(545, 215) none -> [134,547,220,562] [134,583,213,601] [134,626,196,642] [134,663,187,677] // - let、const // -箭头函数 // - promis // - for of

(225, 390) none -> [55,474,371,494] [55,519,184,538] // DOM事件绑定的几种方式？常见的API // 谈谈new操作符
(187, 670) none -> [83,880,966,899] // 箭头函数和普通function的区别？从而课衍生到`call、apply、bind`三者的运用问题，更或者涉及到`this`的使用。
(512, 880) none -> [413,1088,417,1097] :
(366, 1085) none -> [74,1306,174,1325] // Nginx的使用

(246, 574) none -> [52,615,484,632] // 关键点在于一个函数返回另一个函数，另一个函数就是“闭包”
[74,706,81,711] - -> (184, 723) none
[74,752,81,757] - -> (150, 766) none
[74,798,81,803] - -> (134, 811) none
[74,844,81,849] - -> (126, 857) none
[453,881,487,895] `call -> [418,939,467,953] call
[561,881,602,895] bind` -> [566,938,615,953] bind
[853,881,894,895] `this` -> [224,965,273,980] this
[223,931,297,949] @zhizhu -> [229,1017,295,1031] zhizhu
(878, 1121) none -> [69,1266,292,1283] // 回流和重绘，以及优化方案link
...
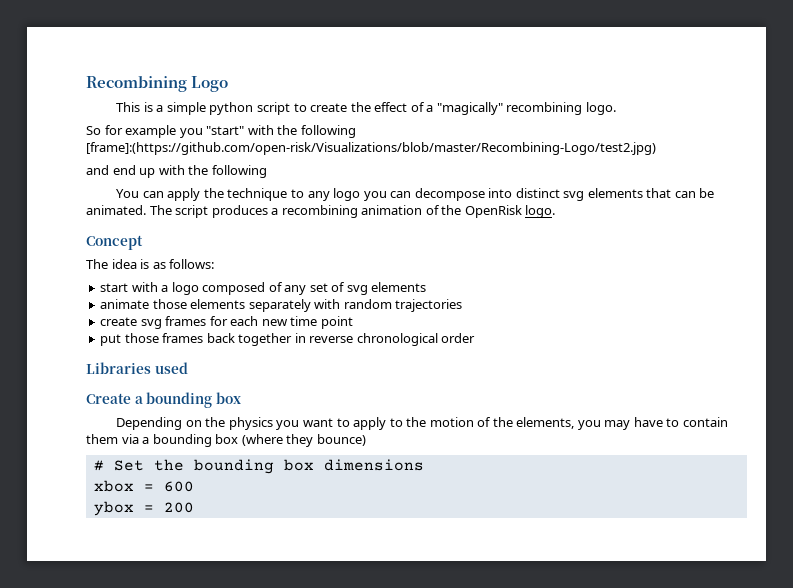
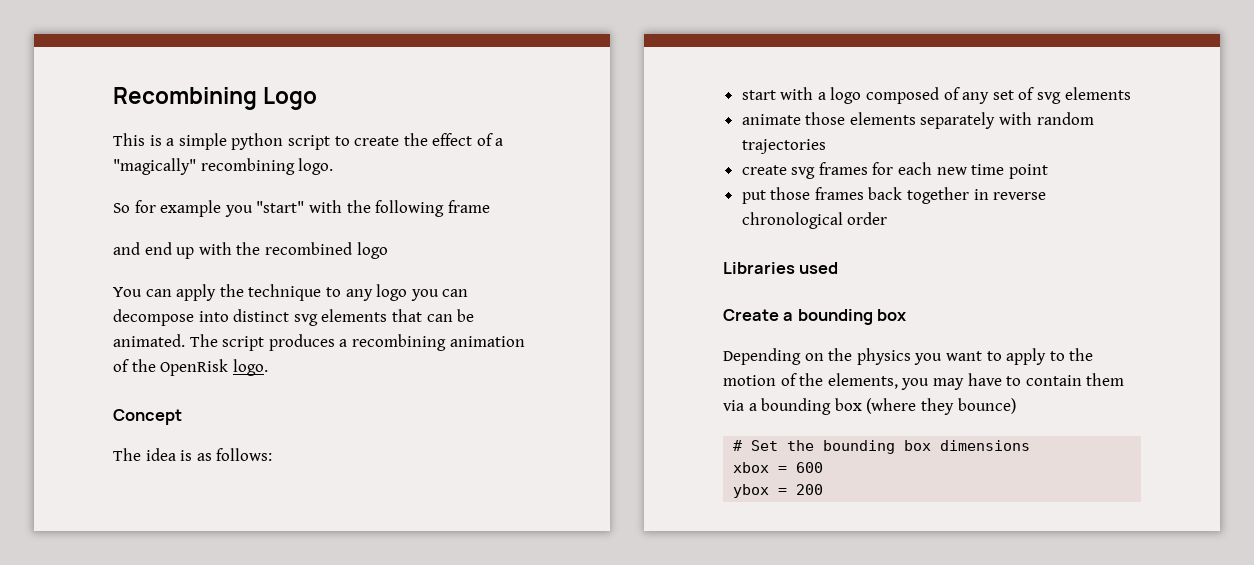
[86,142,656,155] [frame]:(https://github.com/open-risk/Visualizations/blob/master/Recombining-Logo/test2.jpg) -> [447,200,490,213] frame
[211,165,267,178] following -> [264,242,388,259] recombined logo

**Task instructions**
Lines to set down from above: the line with "(366, 1085) none", the line with "(878, 1121) none", and every line between, each exactly as written.

**Exercise solution**
(366, 1085) none -> [74,1306,174,1325] // Nginx的使用

(246, 574) none -> [52,615,484,632] // 关键点在于一个函数返回另一个函数，另一个函数就是“闭包”
[74,706,81,711] - -> (184, 723) none
[74,752,81,757] - -> (150, 766) none
[74,798,81,803] - -> (134, 811) none
[74,844,81,849] - -> (126, 857) none
[453,881,487,895] `call -> [418,939,467,953] call
[561,881,602,895] bind` -> [566,938,615,953] bind
[853,881,894,895] `this` -> [224,965,273,980] this
[223,931,297,949] @zhizhu -> [229,1017,295,1031] zhizhu
(878, 1121) none -> [69,1266,292,1283] // 回流和重绘，以及优化方案link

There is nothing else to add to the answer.